Вскоре после войны был у него Антон. Дед плакал. Один, говорит, остался ты у меня. Двадцать молодцов взяли войны и революции из нашего рода. Судьбе перечил.

«Если бы он знал тогда, после кавардака с Симкой, как я скверно жил, совсем захворал бы. А какой старик был! В ладу с молодыми, любил молодежь, и парни его любили. Каждое утро дивился: играет солнце, как на пасху… Был я когда-то чистым душой. В мае давай с дедом бегать по лугам. Валялись, катались со спины на бок по сочной траве. А рядом жеребенок валялся, ногами дрыгал. Искупались. А рубахи изо льна пахнут солнцем. Девки, женщины доили коров полднем в лугах. И не видел я в них баб мужикам на потеху, а видел родню, вроде сестры.

— Что тебе привезти? — спрашивал, бывало, тетку-вдову.

— Любовь привези, Антошка.

И свекровь тетки говорила:

— Марья, Марья, вдова ты молодая, горемычная, запрягай сивого мерина, езжай на Камышку любовь искать, хватит слезы лить через дугу.

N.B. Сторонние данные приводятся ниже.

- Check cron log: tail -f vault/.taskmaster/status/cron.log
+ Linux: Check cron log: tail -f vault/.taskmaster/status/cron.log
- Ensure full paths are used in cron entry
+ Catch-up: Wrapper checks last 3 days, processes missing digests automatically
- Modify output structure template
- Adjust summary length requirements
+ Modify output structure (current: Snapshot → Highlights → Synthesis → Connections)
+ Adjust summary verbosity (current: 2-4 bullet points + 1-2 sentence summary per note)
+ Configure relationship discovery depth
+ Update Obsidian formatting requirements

Добрая была свекровь, мордовка, занесенная судьбой — мужем на самый окоемок русской земли. Всех угощала, не спросив, хочешь ли есть. Куда подевались эти люди наивные, доброта куда делась? Да все они на своем месте. Это я сдвинулся, перепутался душой. Да, лет мне было, кажется, четырнадцать, и я в каком-то вдохновенном беспамятстве произнес речь в сельской школе в день Октября, заносистую, имперски-ультимативную: или сдайся, или сдохни, старый мир. Женорганизатор Ненастьева за свою прелестную голову схватилась: ей ведь надо было речь говорить, а тут мальчишка вынес смертный приговор старому миру. Бескорыстная, прекрасная душа, эта Ненастьева, увезла меня. Месяц жил у нее на квартире в райцентре, учился на комсомольских курсах. Любовался ею, писал стихи ей. Секретарь райкома ходил к ней в гости.

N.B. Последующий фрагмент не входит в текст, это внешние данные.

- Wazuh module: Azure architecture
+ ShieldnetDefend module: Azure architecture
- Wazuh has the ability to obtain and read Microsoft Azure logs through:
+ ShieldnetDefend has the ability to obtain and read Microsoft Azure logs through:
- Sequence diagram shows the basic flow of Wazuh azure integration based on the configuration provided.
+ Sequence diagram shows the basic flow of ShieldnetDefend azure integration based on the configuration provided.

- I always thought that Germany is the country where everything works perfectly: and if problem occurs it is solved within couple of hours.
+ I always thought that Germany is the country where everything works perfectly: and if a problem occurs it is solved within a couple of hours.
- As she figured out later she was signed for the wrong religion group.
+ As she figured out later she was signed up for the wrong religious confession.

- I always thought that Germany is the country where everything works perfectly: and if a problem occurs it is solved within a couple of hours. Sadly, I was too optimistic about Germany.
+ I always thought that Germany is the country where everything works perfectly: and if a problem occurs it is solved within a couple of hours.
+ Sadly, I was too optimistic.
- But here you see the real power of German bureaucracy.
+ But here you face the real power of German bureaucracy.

Не с этих ли несчастных курсов начал губить себя, вышел из борозды? Видишь, захотел учиться, а зачем? Авантюризм тогда уже сквозил во всех поступках. И вся-то моя жизнь — невсамделишная, фальшивая. Единственно правильной была в войну. Да и то обстоятельства навязали правильные поступки. А оступился давно — и вышел из борозды.

Тосковал по земле, а молодость потратил… На какие только занятия не разменивал. По крайней необходимости (службы), по обстоятельствам, по своей вине.

Лгу, морочу: не по земле я тосковал, — а рассудительный голос не без подковырки спрашивал: — по морю томился? Нет! И не по морю. Может, по небу? Нет, брат, тоска в тебе самом, в твоей неотлаженности… Быку нельзя самому выходить из борозды. Пусть хозяин выведет. Он накормит, напоит. А без хозяина воля голодная, холодная, да еще волки или медведи задерут. Я без царя в голове. Признаюсь прямо — надо мной нужен хозяин строгий: осознание ли это исторической необходимости, фанатическая ли идея о всеобщем рае или баба с сильными материнскими инстинктами и железной твердостью житейской добродетели. А вдруг и земля-то не нужна? Вдруг все это продолжение старого хронического самообмана? Ведь родятся же иногда по ошибке, возможно, и я — один из них. Да что я?! Дети же у меня… Почему гору эту лысую называют Голубой? Серая, с желтыми прожилками она».

Гроб с телом дедушки несли на полотенцах молодые парни. Путь к кладбищу лежал через весь поселок. На каждом перекрестке, завидев шествие, по древнему обычаю выносили на дорогу скамейки, табуретки, чтобы могли поставить гроб, а старые люди присесть, отдохнуть.

— Летось свадьбы играли одну за другой, теперь, видать, поминки начнутся, — сказал один старик другому озабоченно, однако без особого уныния. — Много сгуртовалось ветхих.

— Это так, и я гляжу туда. Пора на покой. Однако как будет, так и будет. Мудрить нечего.

За поселком у околицы несколько дубков прошумели листвой над гробом. Истягин вздрогнул, увидав засечки на стволе одного дуба. Чья-то слепая рука надрубала дуб, потому, видно, что затенял огород.